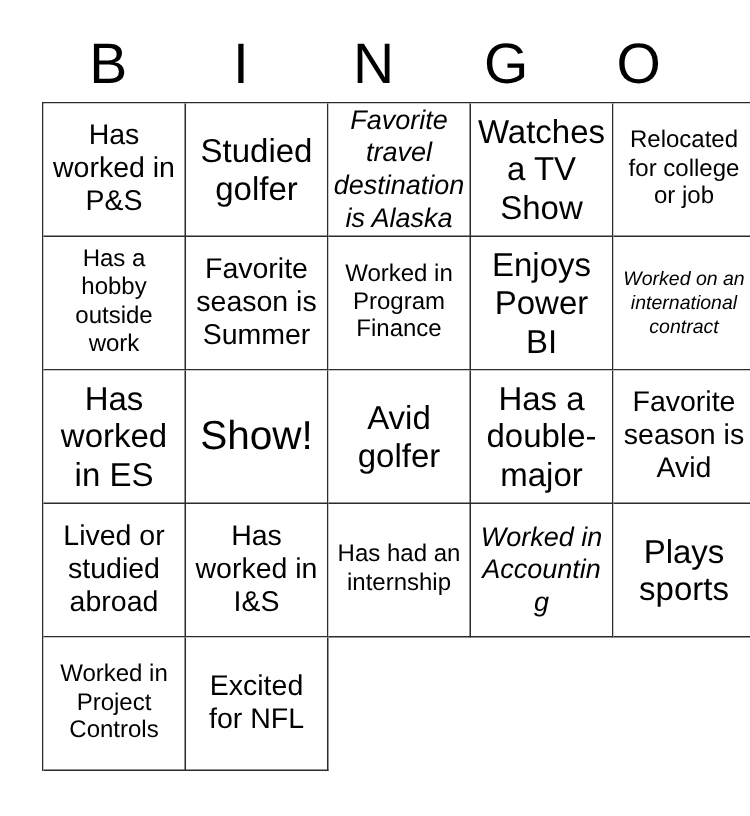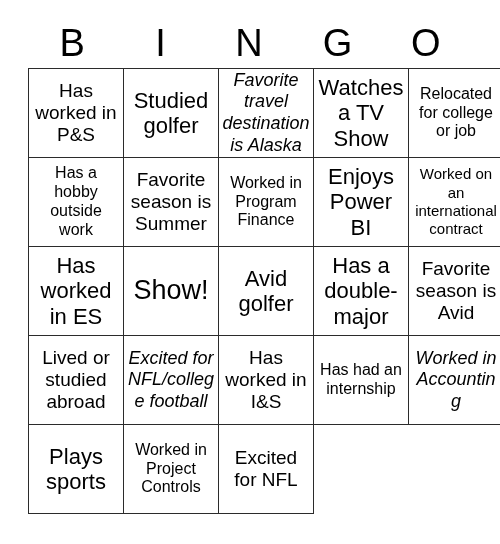"Worked on an international contract" .fs-xs .cell-text { font-size: 15px -> 13px; font-style: none -> italic }
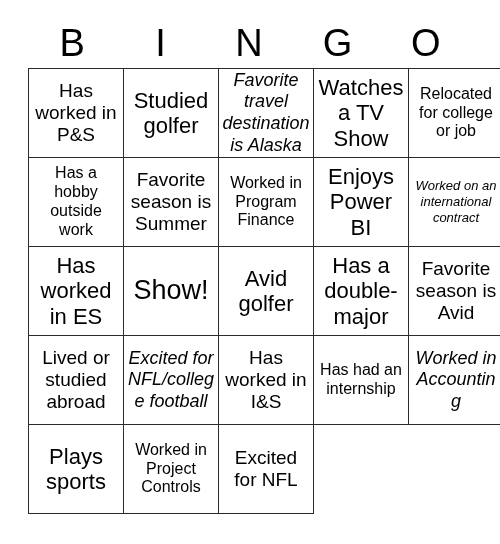"Excited for NFL/college football" div.cell { html: <div> <span>Excited for NFL/college football</span> </div> -> none }
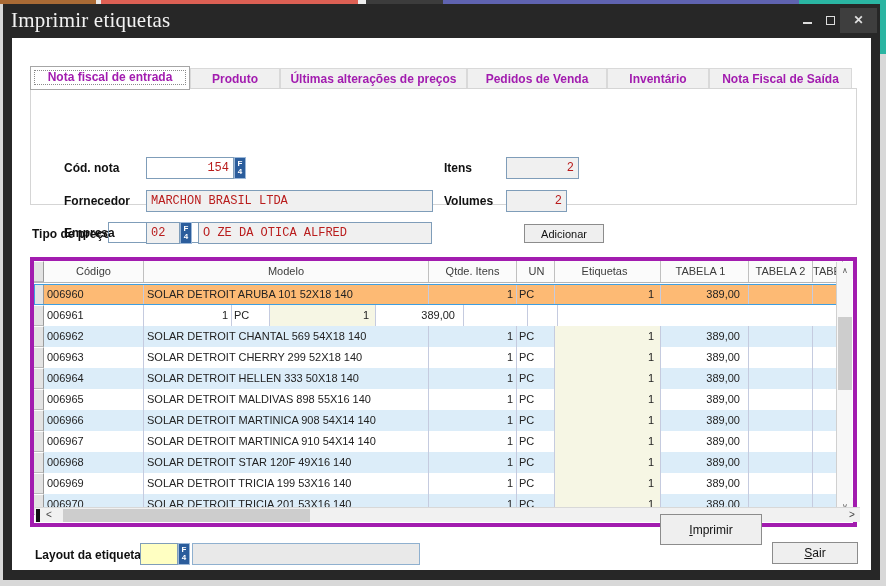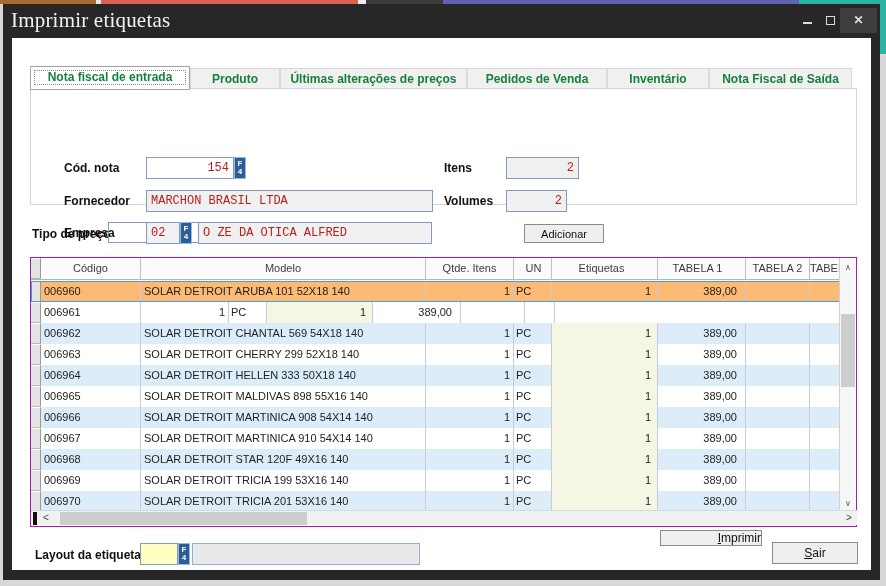"Nota fiscal de entrada" .tab { color: #15803d -> #a21caf }
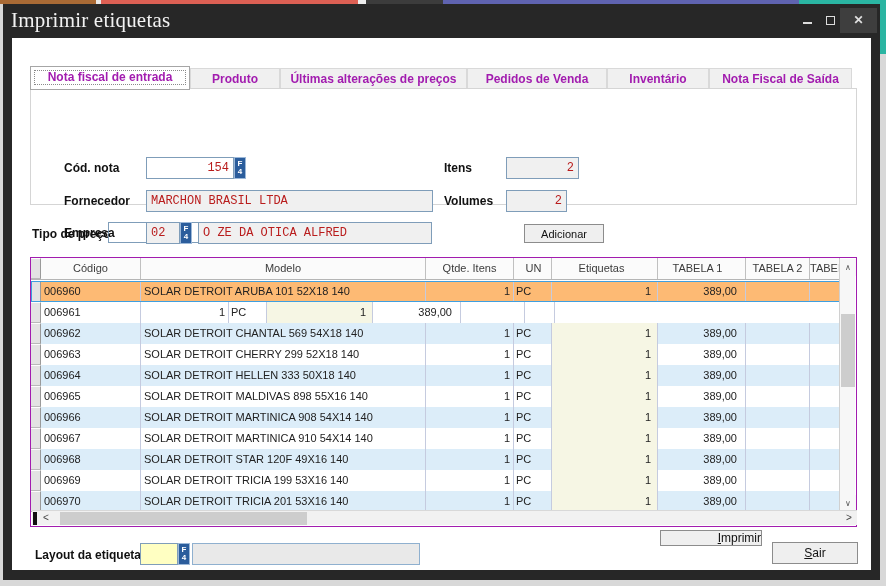"Código" .grid { border: 1px solid #a21caf -> 4px solid #a21caf }
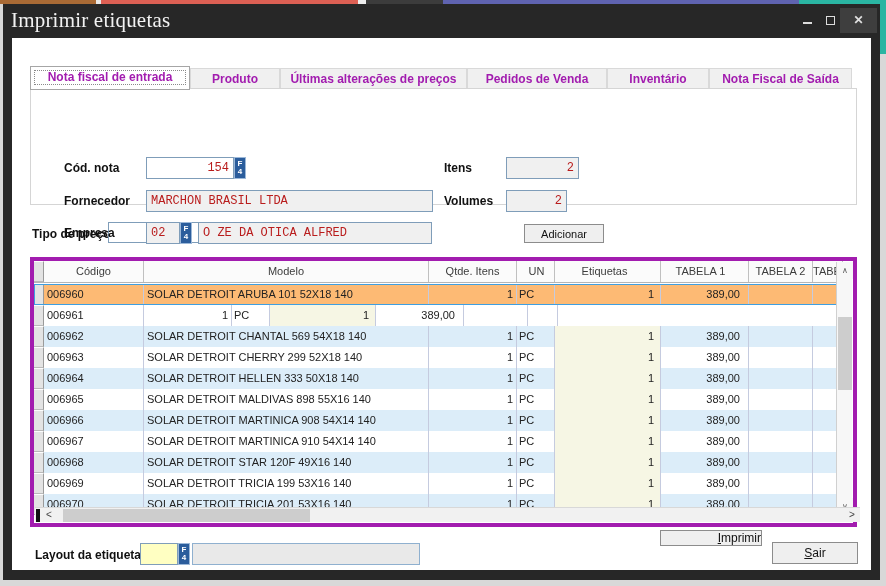"Imprimir" button.pushbtn { height: 16px -> 31px; text-align: right -> none; top: 492px -> 476px }
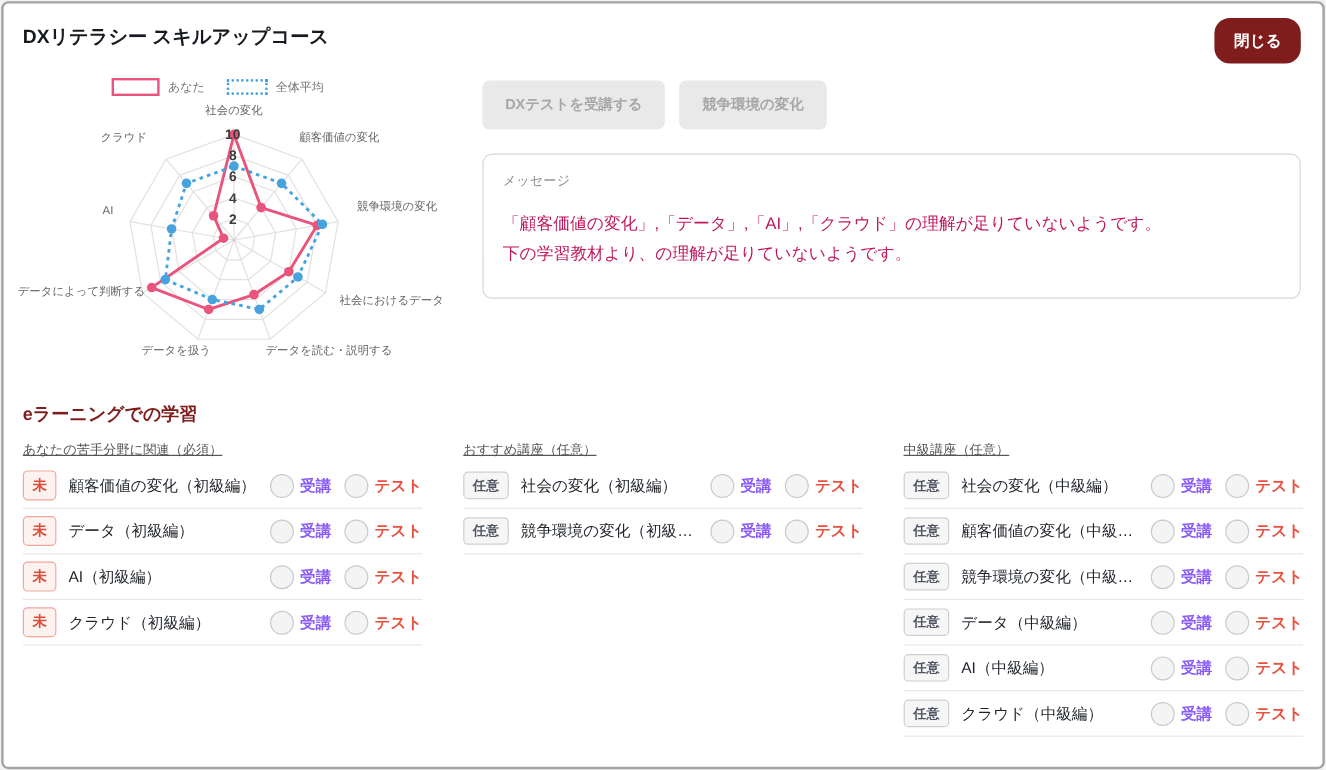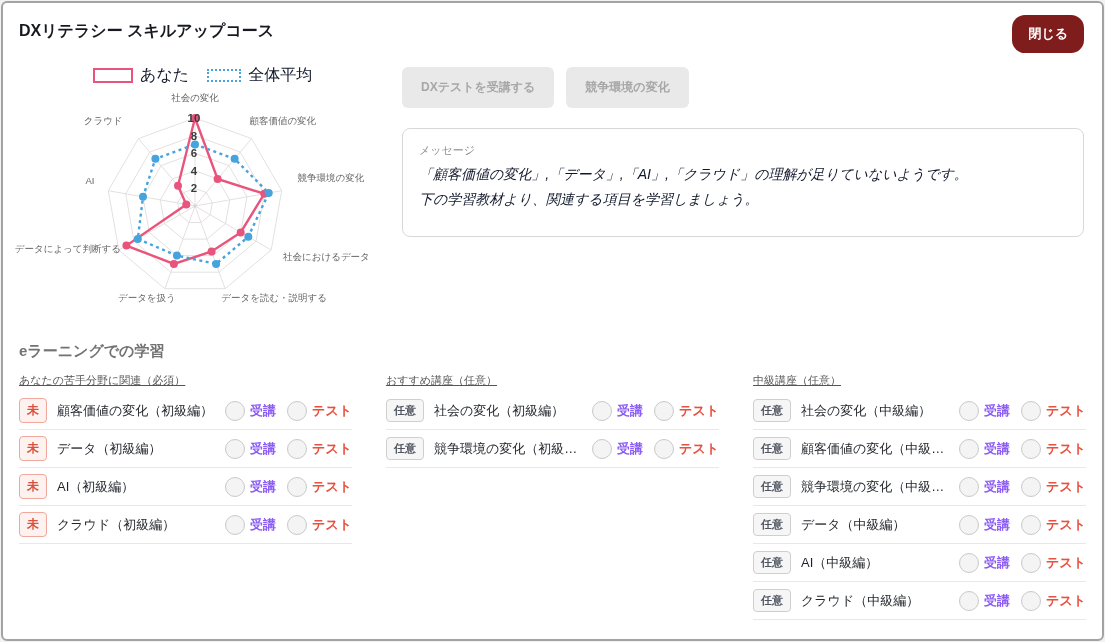"あなた" .legend-label { color: #0f172a -> #737373; font-size: 16px -> 10px }
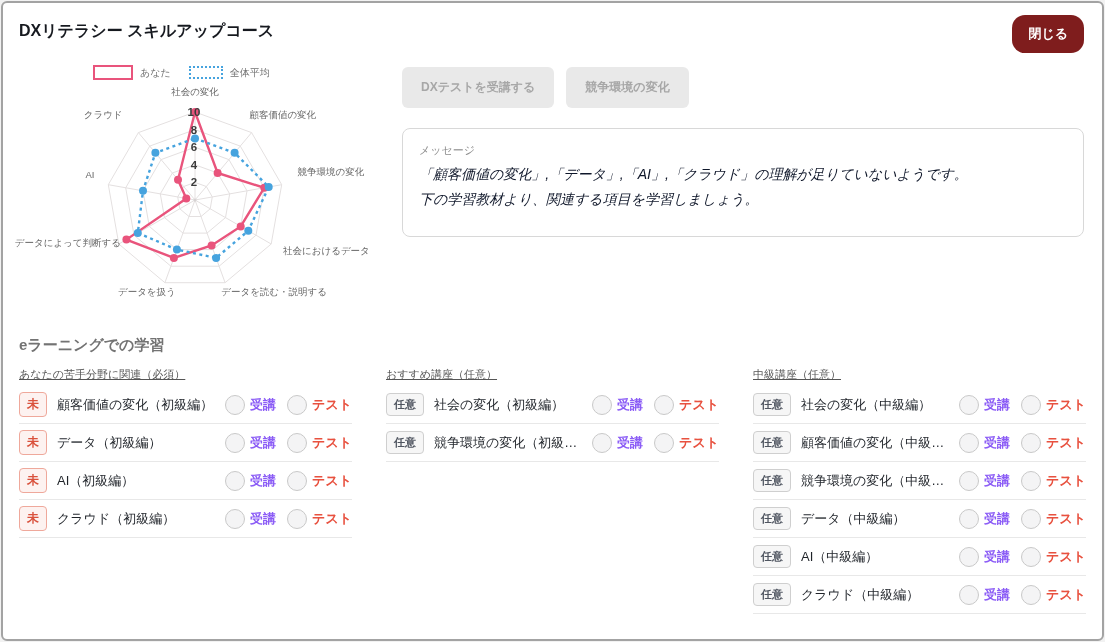"「顧客価値の変化」,「データ」,「AI」,「クラウド」の理解が足りていないようで" .message-body { color: #0f172a -> #be185d; font-style: italic -> none; margin-top: 4px -> 16px }
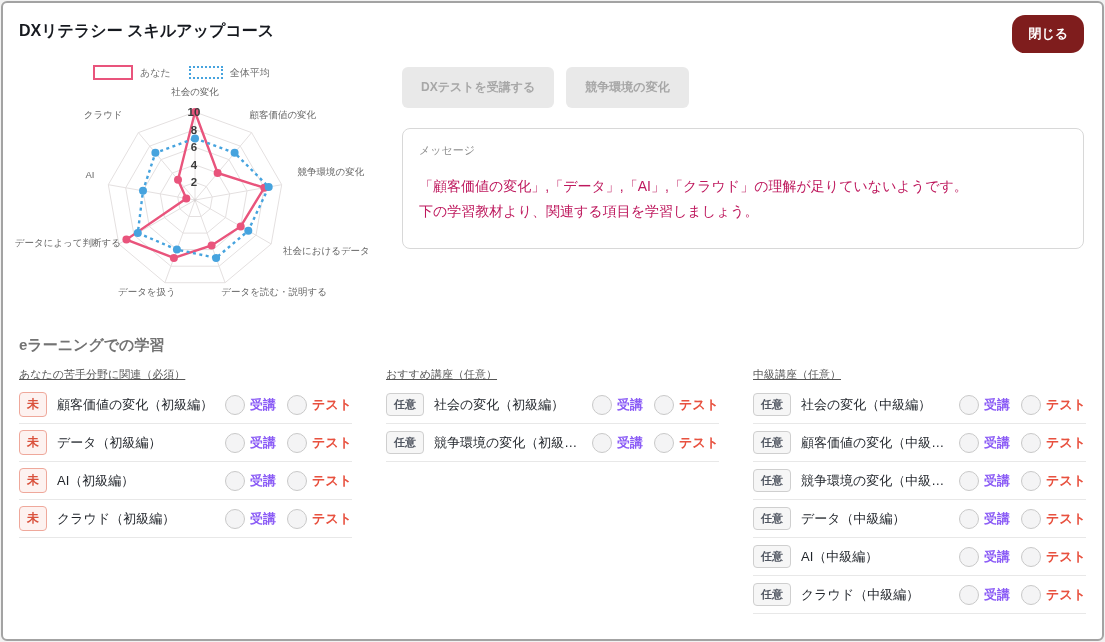"下の学習教材より、関連する項目を学習しましょう。" div { text: 関連する項目を学習しましょう -> の理解が足りていないようです }
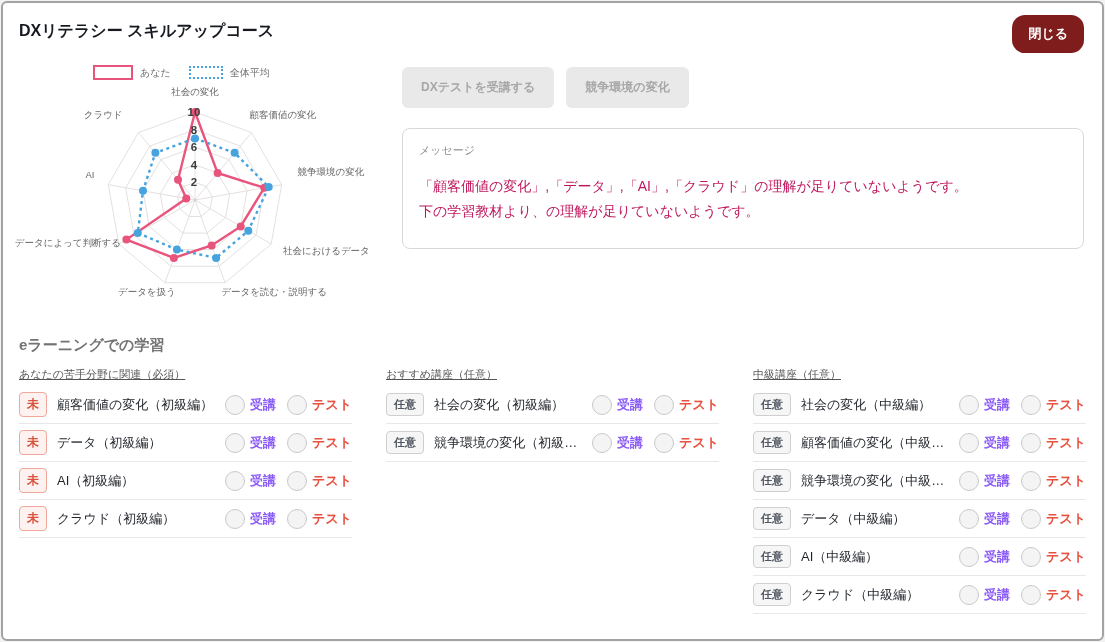"eラーニングでの学習" .section-heading { color: #737373 -> #7f1d1d }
========
Transcribe every record above exactly as written, leaving out any pictures.

"Worked on an international contract" .fs-xs .cell-text { font-size: 15px -> 13px; font-style: none -> italic }
"Excited for NFL/college football" div.cell { html: <div> <span>Excited for NFL/college football</span> </div> -> none }
"Nota fiscal de entrada" .tab { color: #15803d -> #a21caf }
"Código" .grid { border: 1px solid #a21caf -> 4px solid #a21caf }
"Imprimir" button.pushbtn { height: 16px -> 31px; text-align: right -> none; top: 492px -> 476px }
"あなた" .legend-label { color: #0f172a -> #737373; font-size: 16px -> 10px }
"「顧客価値の変化」,「データ」,「AI」,「クラウド」の理解が足りていないようで" .message-body { color: #0f172a -> #be185d; font-style: italic -> none; margin-top: 4px -> 16px }
"下の学習教材より、関連する項目を学習しましょう。" div { text: 関連する項目を学習しましょう -> の理解が足りていないようです }
"eラーニングでの学習" .section-heading { color: #737373 -> #7f1d1d }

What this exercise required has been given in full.